Раздражительность Марсиаля облеклась в извращенную форму духа противоречия. Он способен был ругать или защищать все, что угодно, даже если это шло вразрез с его собственными убеждениями, лишь бы ошарашить противника. Он был реакционером с прогрессистами, революционером с консерваторами. Так, например, стоило кому-либо из его сослуживцев высказаться против университетских беспорядков, и Марсиаль метал громы и молнии в защиту бунта молодых:
— А почему бы им не бунтовать против нас? Вы находите, что мы, отцы, с нашей мелкобуржуазной, потребительской моралью являем собой привлекательное зрелище? Не хочу вас обижать, Дюкурно, но все-таки полюбуйтесь-ка на себя в зеркало и подумайте, может ли ваша физиономия внушить двадцатилетним юношам пылкое желание быть на вас похожим? Напрасно вы зеленеете, то же самое можно сказать и про меня: когда я бреюсь по утрам, я вполне понимаю, что у моего Жан-Пьера нет ни малейшего желания быть на меня похожим. И дело вовсе не в том, что мы такие уж старики, а в том, что мир, который мы уготовили нашим детям, — это мир стариков… Вечная забота о внешних приличиях, о положении в обществе, о пенсии, тяга к устойчивости, не говоря уже о том, что мы наркоманы телевизора и иллюстрированных журналов, что мы, как дураки, в рабстве у своей машины и гнусно пассивны в политике.

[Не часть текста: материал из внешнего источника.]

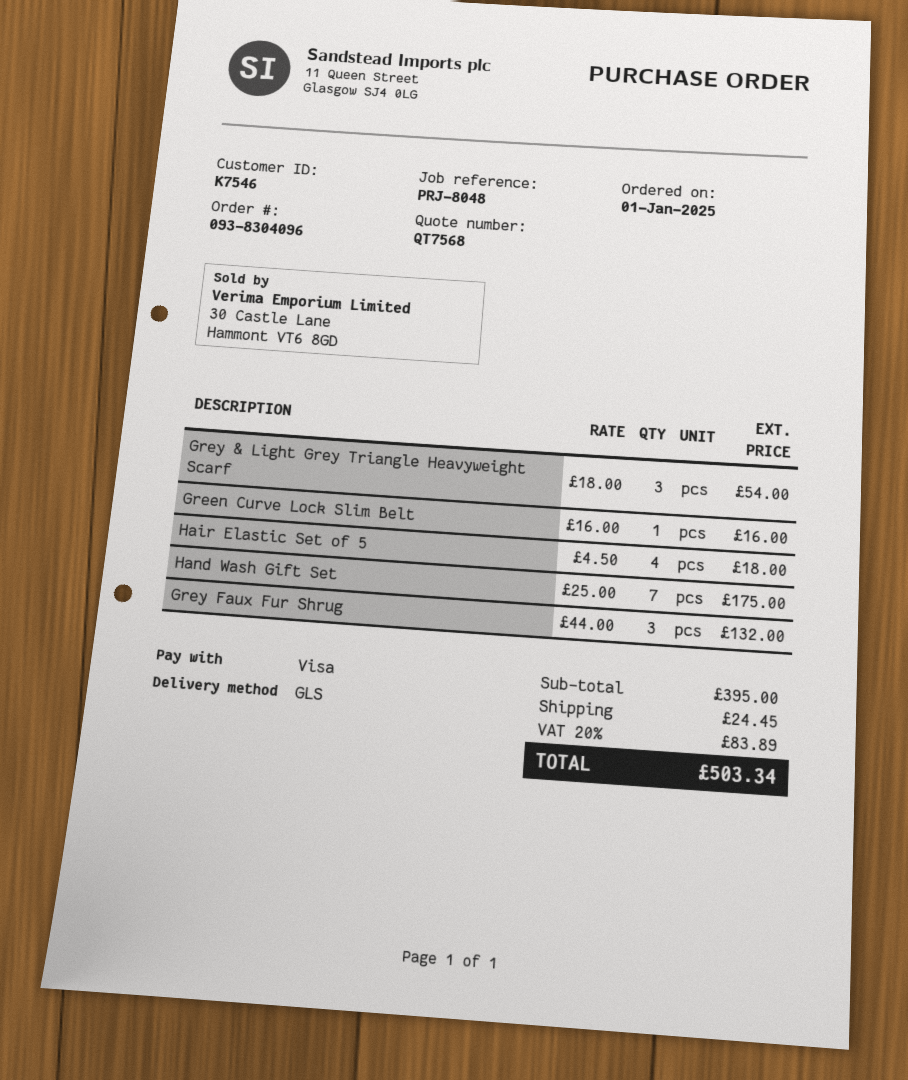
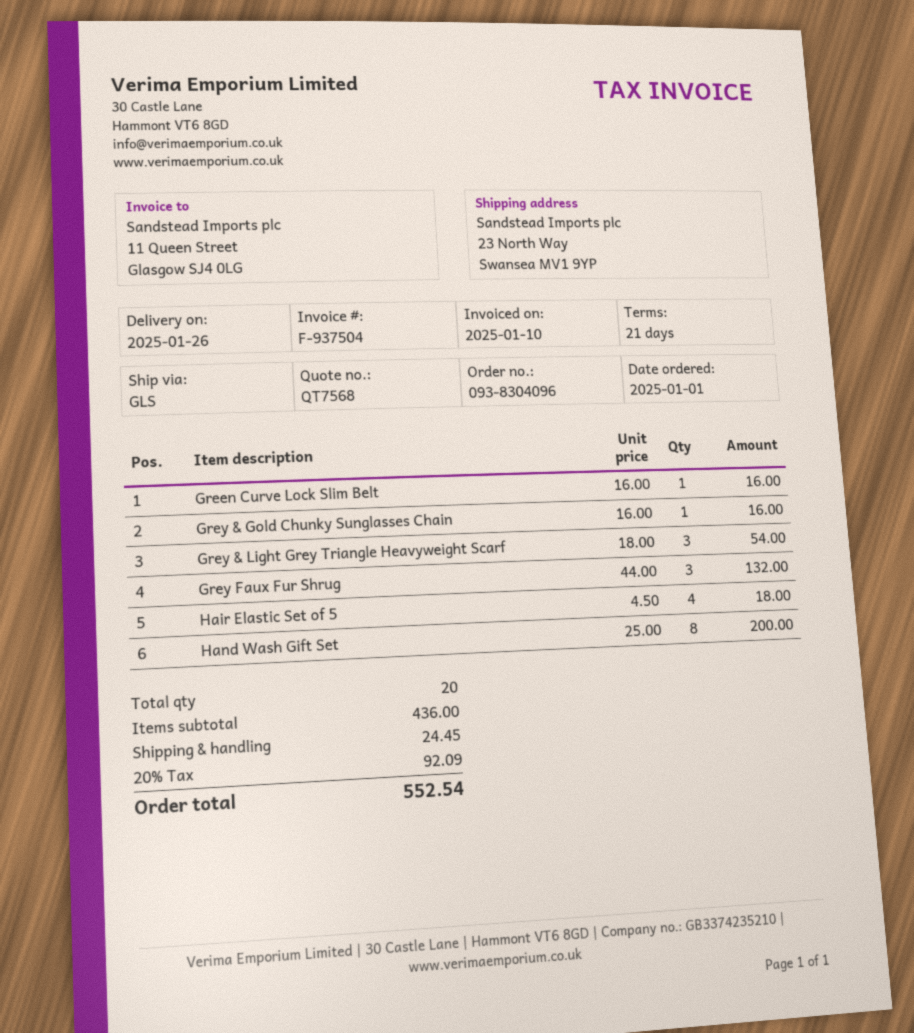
Hand Wash Gift Set: 7 x 25.00 = 175.00 -> 8 x 25.00 = 200.00
Grey & Gold Chunky Sunglasses Chain: none -> 1 x 16.00 = 16.00
subtotal: 395.00 -> 436.00
tax: 20% = 83.89 -> 20% = 92.09
total: 503.34 -> 552.54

Словом, мы являем собой образчик выродившегося человеческого типа, какого еще не знала история. И вам хочется, чтобы наши дети приняли систему, которая сделала нас такими? Да откройте же глаза, Дюкурно. Не бойтесь взглянуть в лицо правде. Надеюсь, им удастся разрушить нашу систему. Если вообще для рода человеческого есть хоть какая-то надежда выжить, то она только в этом — в насилии бунтарей и в отказе хиппи. Будь мне двадцать лет, я помышлял бы только об одном — как разрушить это общество жалких мокриц, в которых мы превратились. Да-да, Дюкурно, — в жалких мокриц!